A duo who said they're part of the apparently tireless campaign to free convicted hacker Kevin Mitnick has staged a nearly invisible but still jolting raid on Yahoo. But the Web-wide catastrophe the pseudonymous pair threatens to unleash unless Mitnick is turned loose is dismissed as a hoax by both the directory service and those with some expertise dealing with similar cyberthreats.
The 7 p.m. Monday attack on Yahoo, first reported by hacked.net, consisted of a warning displayed on the directory service's homepage: Release Mitnick from federal custody or suffer a Net-wide catastrophe.
The message, from self-described Mitnick Liberation Front hackers calling themselves "Pantz" and "Hagis," said anyone who had accessed Yahoo in the past month had unwittingly downloaded "a logic bomb/worm" that is now "implanted deep within their computer." The message, which Yahoo said was visible for about 15 minutes to those using non-frames-aware browsers like Lynx, said the virus would destroy the planet's networks on Christmas unless Mitnick goes free.

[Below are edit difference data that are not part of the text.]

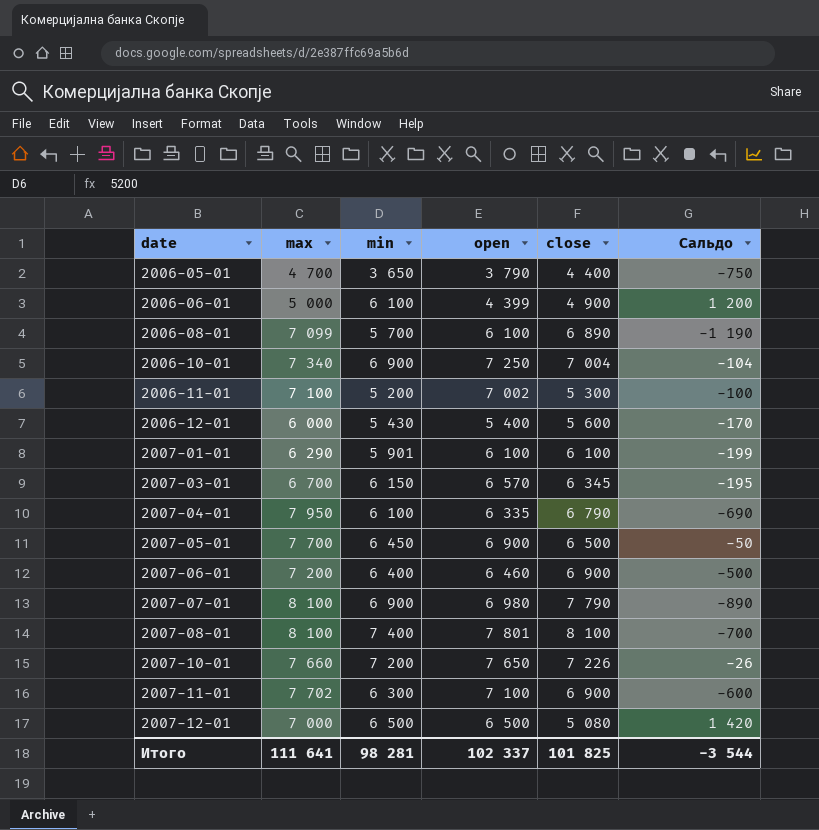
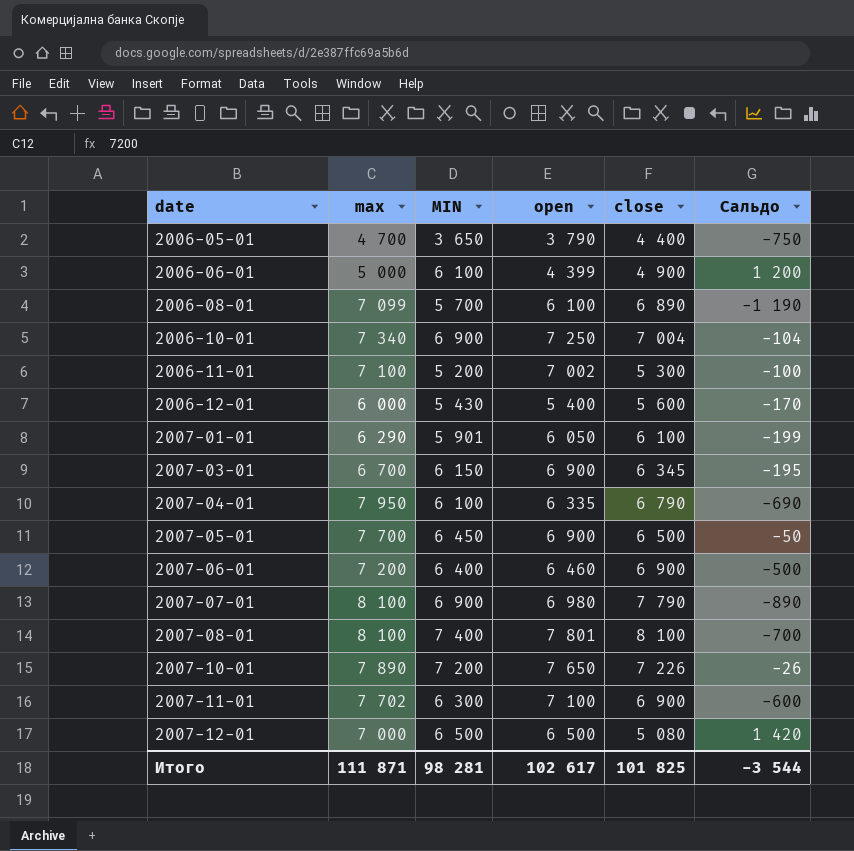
column name: min -> MIN
2007-01-01 | open: 6 100 -> 6 050
2007-03-01 | open: 6 570 -> 6 900
2007-10-01 | max: 7 660 -> 7 890
Итого | max: 111 641 -> 111 871
Итого | open: 102 337 -> 102 617

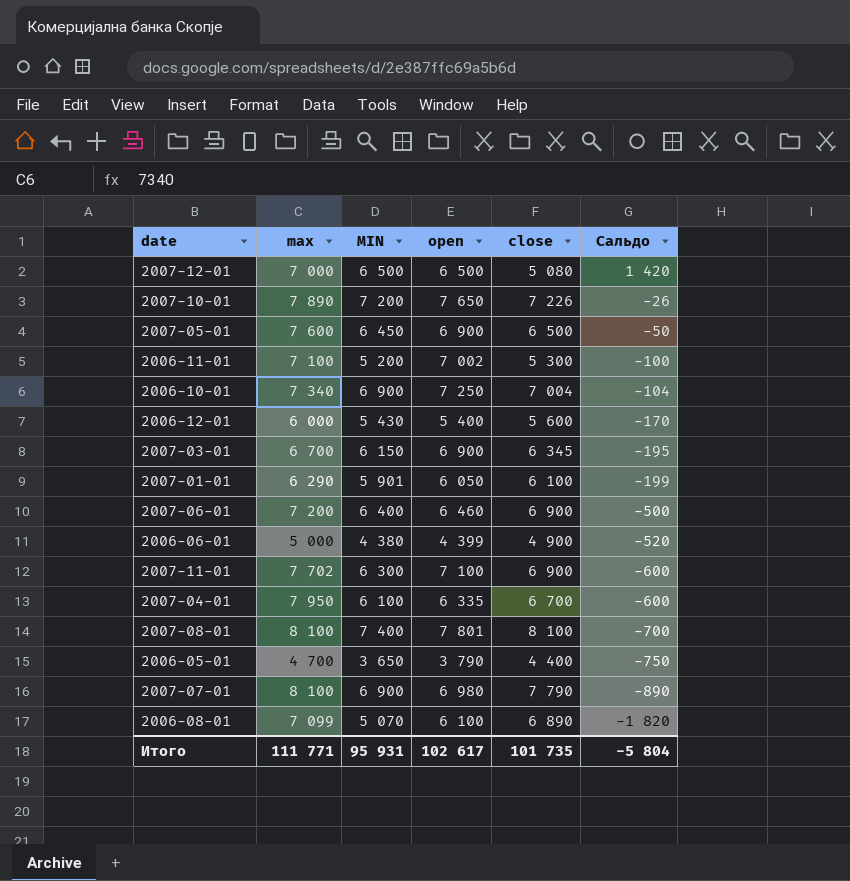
row order: date ascending -> Сальдо descending
2007-05-01 | max: 7 700 -> 7 600
2006-06-01 | MIN: 6 100 -> 4 380
2006-06-01 | Сальдо: 1 200 -> -520
2007-04-01 | close: 6 790 -> 6 700
2007-04-01 | Сальдо: -690 -> -600
2006-08-01 | MIN: 5 700 -> 5 070
2006-08-01 | Сальдо: -1 190 -> -1 820
Итого | max: 111 871 -> 111 771
Итого | MIN: 98 281 -> 95 931
Итого | close: 101 825 -> 101 735
Итого | Сальдо: -3 544 -> -5 804

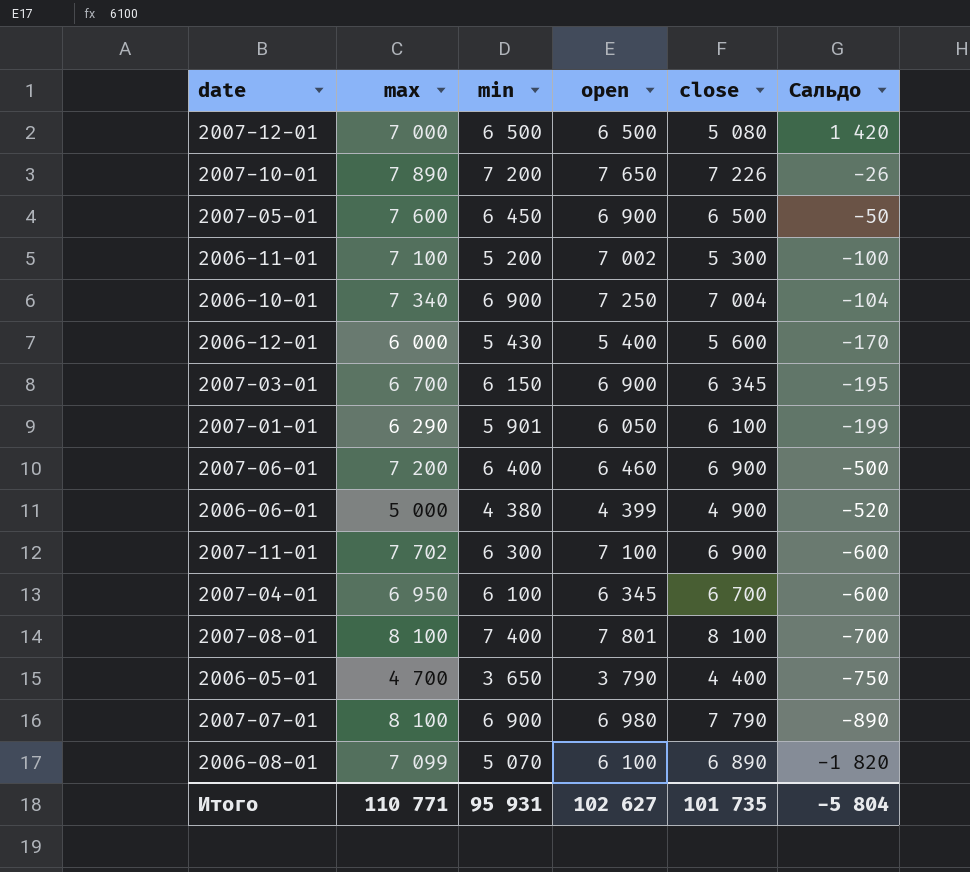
column name: MIN -> min
2007-04-01 | max: 7 950 -> 6 950
2007-04-01 | open: 6 335 -> 6 345
Итого | max: 111 771 -> 110 771
Итого | open: 102 617 -> 102 627

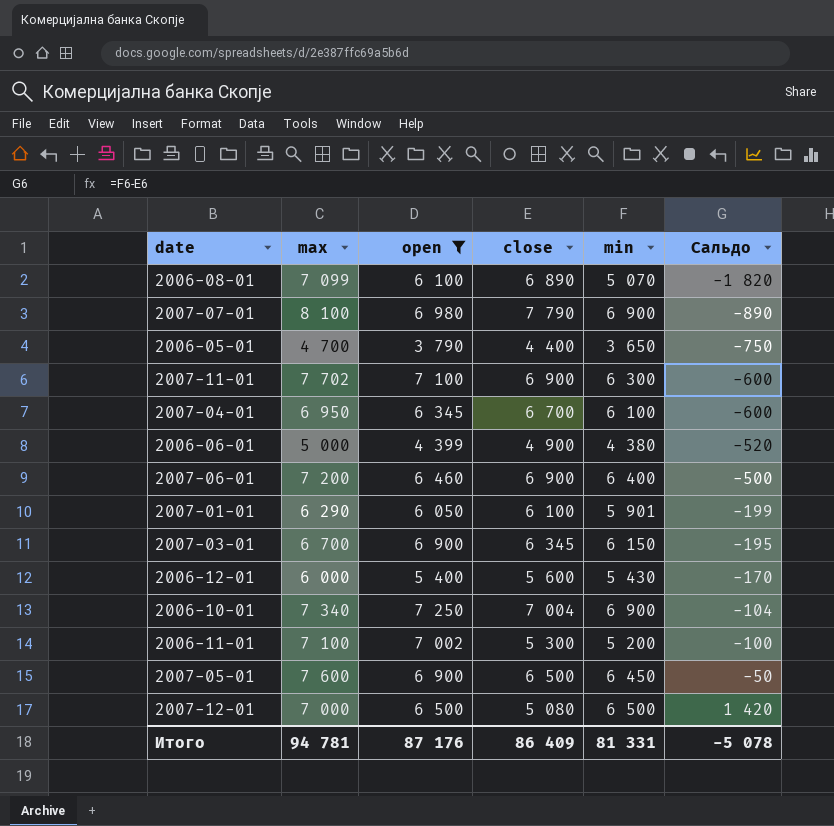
filter: none -> open <= 7 250
row order: Сальдо descending -> Сальдо ascending
column min | position: 3 -> 5
Итого | max: 110 771 -> 94 781
Итого | open: 102 627 -> 87 176
Итого | close: 101 735 -> 86 409
Итого | min: 95 931 -> 81 331
Итого | Сальдо: -5 804 -> -5 078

Yahoo said flatly Tuesday that the threatened bomb/worm is nonexistent. "There absolutely is no virus," said Yahoo spokeswoman Diane Hunt.
Hoax or not, the hack, and the sentiments behind it, did gain some sympathy. The Yahoo duo wrote, in part: "Mitnick did what he did out of intellectual curiosity, without compromising the hacker ethic."
In the most celebrated individual hacker case, Mitnick was tracked down in February 1995 after more than two years as a federal fugitive on wire- and computer-fraud and related charges. He is currently detained in a federal lockup in Los Angeles awaiting trial on charges arising from his 27 months on the lam.
"It's a beautiful hack in that it uses perception management techniques to scare the willies out of people," said computer virus myth dispeller Rob Rosenberger.
"Hoaxes are beginning to evolve," Rosenberger said. These kind of subtle hacks, he said, are much more effective than the childish ones where Web sites are defaced with assorted profanities - they're not as easy to detect. "If a few thousand people walk by and they see an alert that looks like this, that's stunning."
Other experts were less taken with the hackers' work.
"A wrong doesn't make a right. The tactics of these people, whoever they may be, are very, very wrong," said Jonathan Littman, who wrote a book on the Mitnick case, The Fugitive Game.
"But Mitnick's case is troubling," he said. "Wiretaps and monitoring were conducted in Mitnick's case, court orders and FBI policy were broken, and essentially his case was turned into entertainment. Right now he's being treated far worse than someone who blows up a building and has killed hundreds of people."
The MLF has claimed responsibility for other hacks in recent years, including a system at Los Alamos National Laboratory and the Web site of Telia, Sweden's largest telecom provider, but Yahoo was the most high-profile site to get hit - a recent study showed that Yahoo was the most popular site on the Web last month, with 17.2 million users.
"It didn't surprise me that it happened - it just surprised me that it was Yahoo," Rosenberger said.